Keywords

14.1 Introduction

With the development of the semiconductor industry and growing scale of the chip design, NoC (Network-on-Chip) will become the solution to the design of complicated system chip instead of traditional bus system chip SoC (System-on-Chip), which will also pose the greatest challenge to associated validation and testing. Furthermore, validation and testing are expected to account for more than 70 % of the whole design work for complex system chip [1]. There is urgent demand for novel testing methods or schemes aiming at testing complicated system chips, especially NoCs.

However, there are many difficulties in NoC testing. Such as the controllability and observability are poor for the network structure and communication scheme, GALS (Global Asynchronous Local Synchronous) method make it necessary for adopting various testing clocks and there is no standard benchmark for evaluation NoC testing, etc. As far as the first difficulty is concerned, the test structure of NoC should be distributed to cooperate with the communication architecture and decrease the hardware overhead. The test control components are inserted to the network and the basic strategy is to transmit test vectors to resources under test through tested components [2]. There are two steps of NoC testing, the first one is to test communication fabric when the router (switch) can be regarded as a IP core and we can apply the same test vectors to all the routers, the second one is to reuse the communication fabric as the test access to resources and transfer test data packets through particular testing input. The verification of communication fabric can be accomplished by the associated testbench [35], while the key problem of the second step is how to choose or configure the testing input.

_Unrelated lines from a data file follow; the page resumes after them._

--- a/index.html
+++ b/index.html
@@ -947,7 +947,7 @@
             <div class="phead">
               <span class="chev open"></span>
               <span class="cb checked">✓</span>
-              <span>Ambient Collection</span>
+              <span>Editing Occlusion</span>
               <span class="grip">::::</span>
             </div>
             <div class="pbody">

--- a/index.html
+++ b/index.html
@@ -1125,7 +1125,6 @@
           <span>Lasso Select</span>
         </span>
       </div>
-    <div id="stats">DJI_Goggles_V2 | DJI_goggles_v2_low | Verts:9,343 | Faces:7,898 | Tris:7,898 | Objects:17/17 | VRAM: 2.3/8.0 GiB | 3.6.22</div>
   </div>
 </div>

Authors of [6] choose one switch to be connected to the source of test data (called Test Access Switch, TAS) and all the test data are broadcasted from TAS. Though the test scheme is prior to traditional bus-based SoCs in test time and power consumption, it needs complicated routing algorithm and may cause the increase of test time especially for large NoCs. The same situation may be worse when the TAS is the center of the network [7]. Because the center switch will be the hot-spot when all its neighbors communicate with it, the congestion will happen and greatly increase the test time. The solution to this problem is to increase the input/output port number so as to improve the efficiency of parallel testing. Sedghi et al. [8] apply two TASs, one is located on the lower left of the network and the other is at the upper right. The advantage in test time was showed, but the location of TASs can not change and specific routing algorithm is needed.

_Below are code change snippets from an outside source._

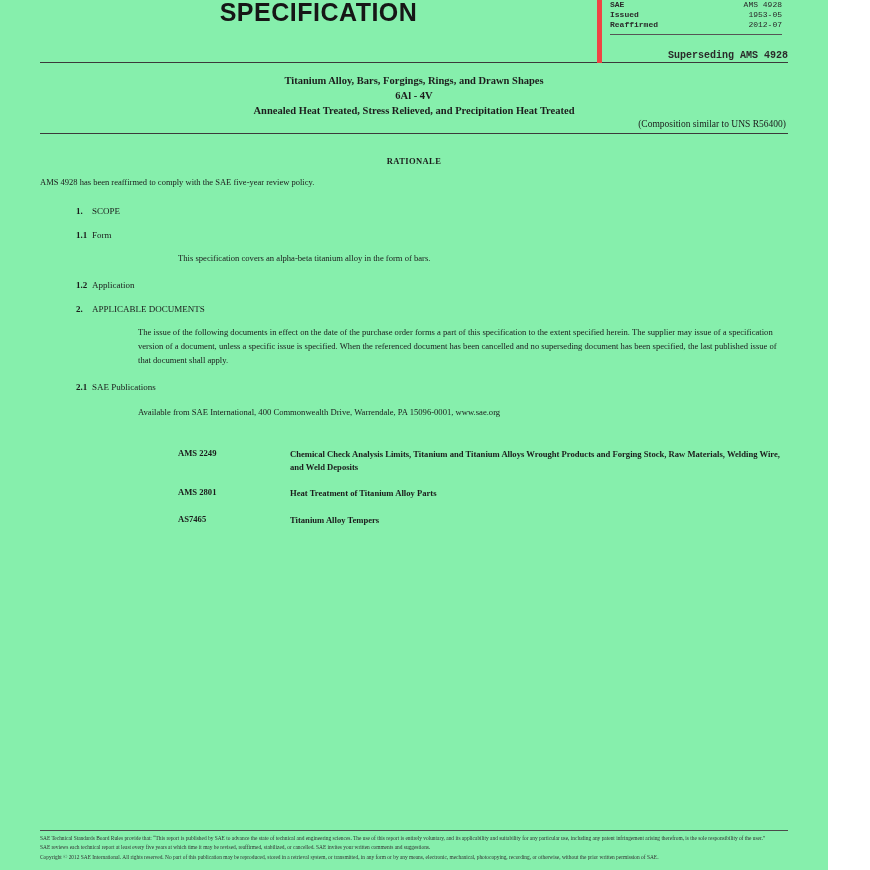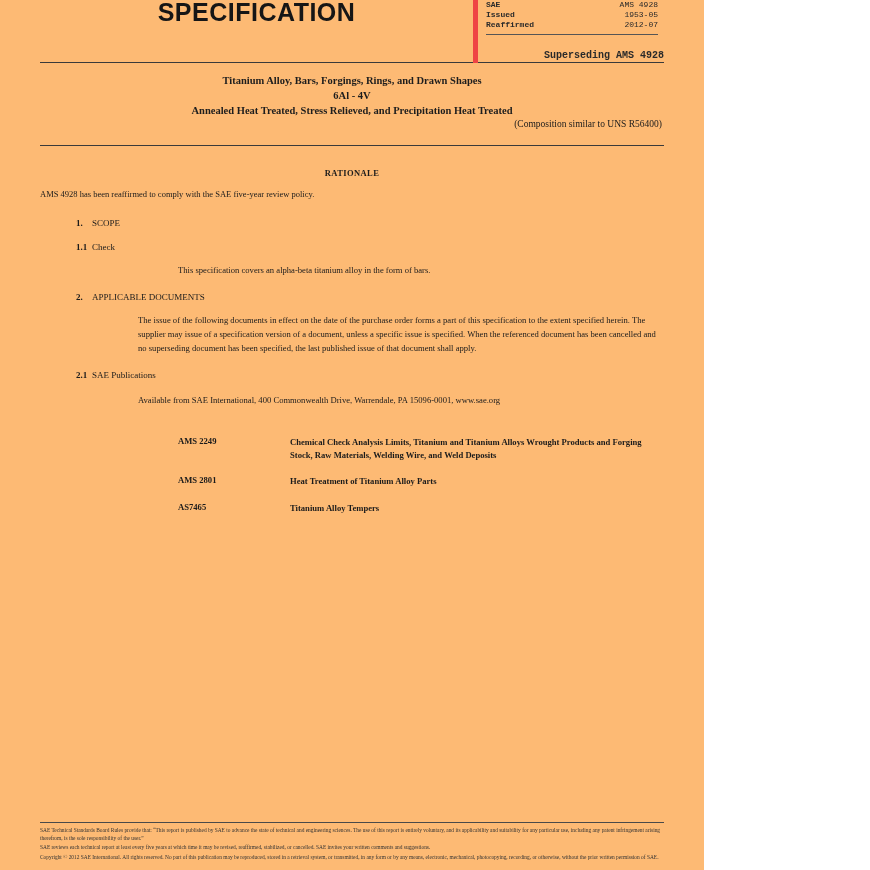--- a/index.html
+++ b/index.html
@@ -17,9 +17,9 @@
 
   .page {
     position: relative;
-    width: 704px;
+    width: 828px;
     height: 870px;
-    background: #fdba74;
+    background: #86efac;
     box-sizing: border-box;
     overflow: hidden;
   }

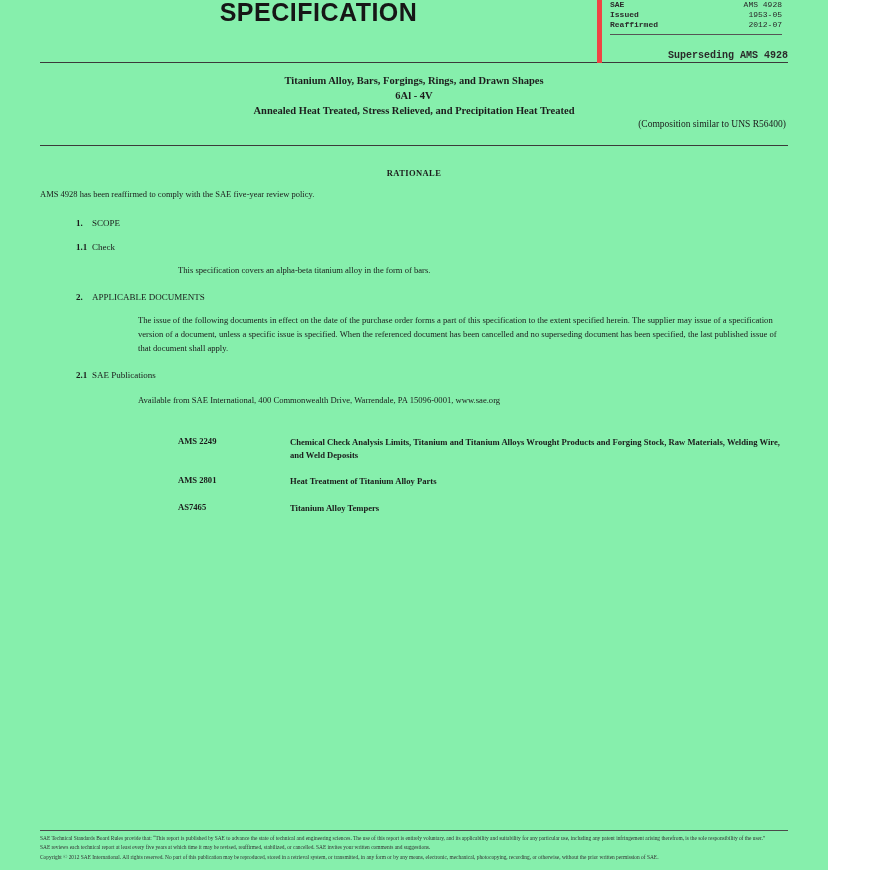--- a/index.html
+++ b/index.html
@@ -82,7 +82,7 @@
     margin: 10px 40px 0 40px;
     text-align: center;
     border-bottom: 1px solid #3a3a3a;
-    padding-bottom: 16px;
+    padding-bottom: 4px;
     filter: blur(0.45px);
   }
   .title-line {

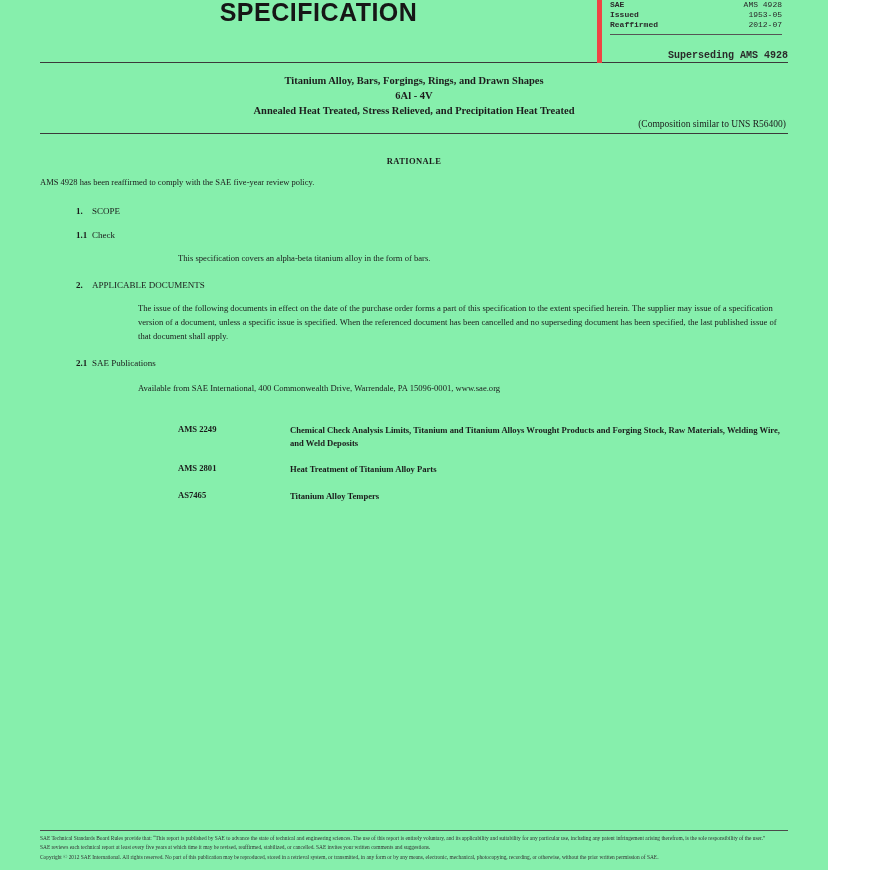--- a/index.html
+++ b/index.html
@@ -239,7 +239,7 @@
 
     <div class="sec">
       <div class="sec-num">1.1</div>
-      <div class="sec-title">Check</div>
+      <div class="sec-title">Form</div>
     </div>
     <div class="para">This specification covers an alpha-beta titanium alloy in the form of bars.</div>
 

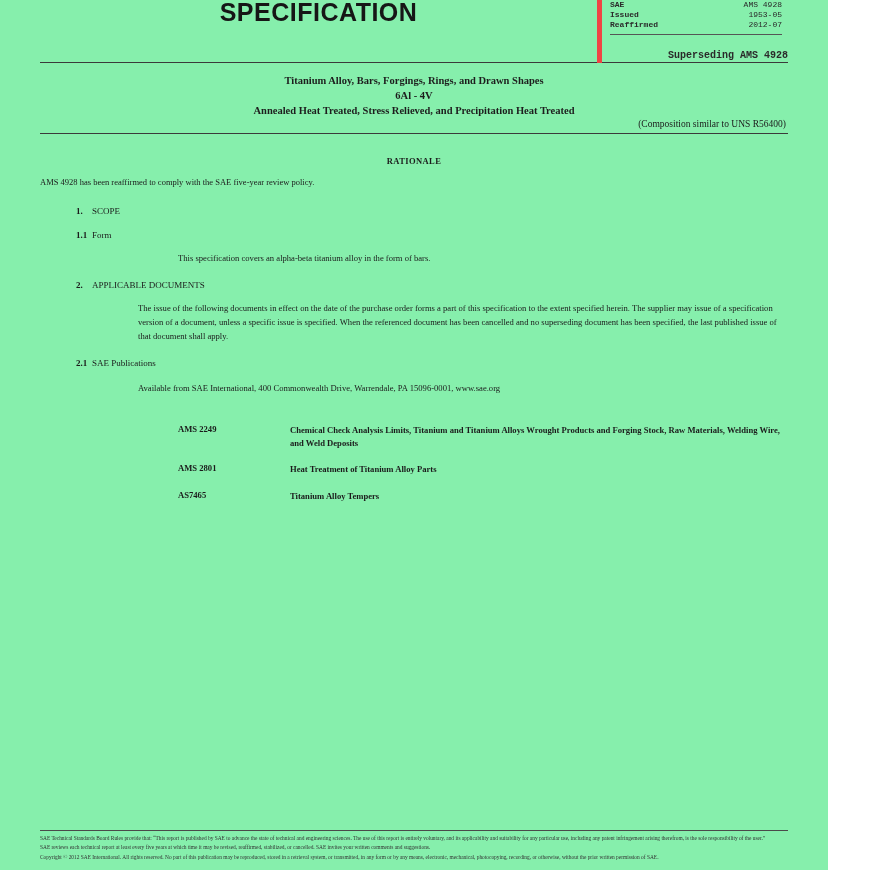--- a/index.html
+++ b/index.html
@@ -243,6 +243,10 @@
     </div>
     <div class="para">This specification covers an alpha-beta titanium alloy in the form of bars.</div>
 
+    <div class="sec">
+      <div class="sec-num">1.2</div>
+      <div class="sec-title">Application</div>
+    </div>
 
     <div class="sec">
       <div class="sec-num">2.</div>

On the other side, the parallelism of test data transfer is needed to consider [9, 10]. Network communication technology of test data has been widely applied for NoC testing process [1113]. The communication means can be divided into unicast (point-to-point packet transfer) and multicast (one-to-many packet transfer). Among them, multicast can efficiently improve the parallelism of data transmission, so how to apply multicast transfer mode to testing is worth studying. Fang Fang et al. [9] proposed a multicast paths testing method which modify multicast communication protocol for test and improve the testing parallelism based on Virtual Channels. However, the testing scheme is based on ordinary test structure.

We propose a novel test structure of 2D-Mesh NoC which has configurable TASs and applied with multicast transfer mode. It is greatly adaptable for parallel testing of routers and resources. The evaluation on the VMM-based testbench shows the reasonable test structure configuration is effective in improving testing efficiency and reducing testing cost.

Hereafter, Sect. 14.2 give a brief introduction of the NUT (NoC Under Test) and the associated testbench. Section 14.3 presents the co-design of NoC test structures and multicast test data transfer. Section 14.4 explains the results of performance evaluation for the test schemes. Section 14.5 draws the conclusions.

14.2 NOC Under Test and the Testbench

14.2.1 NoC Under Test

NoCs can be defined as a set of structured routers and point-to-point channels interconnecting IP cores (Resources). The topology of NoC can be represented as an undirected connected graph G(N,L), where N = {n 1 ,n 2 ,…n i } is the set of nodes and L = {l 1 ,l 2 , …l j } is the set of links in the corresponding network. The widely applied topologies are Mesh, Torus, Ring, Hypercube and Fat-tree [14]. Figure 14.1 shows a 4 × 4 2D-Mesh network, which is the structure of our NoC.

Fig. 14.1
figure 1

4 × 4 Mesh network

For regularity of its structure, Mesh network are easy to implement and have good scalability. Each node in Mesh network is connected to neighbors through regular grid point-to-point links.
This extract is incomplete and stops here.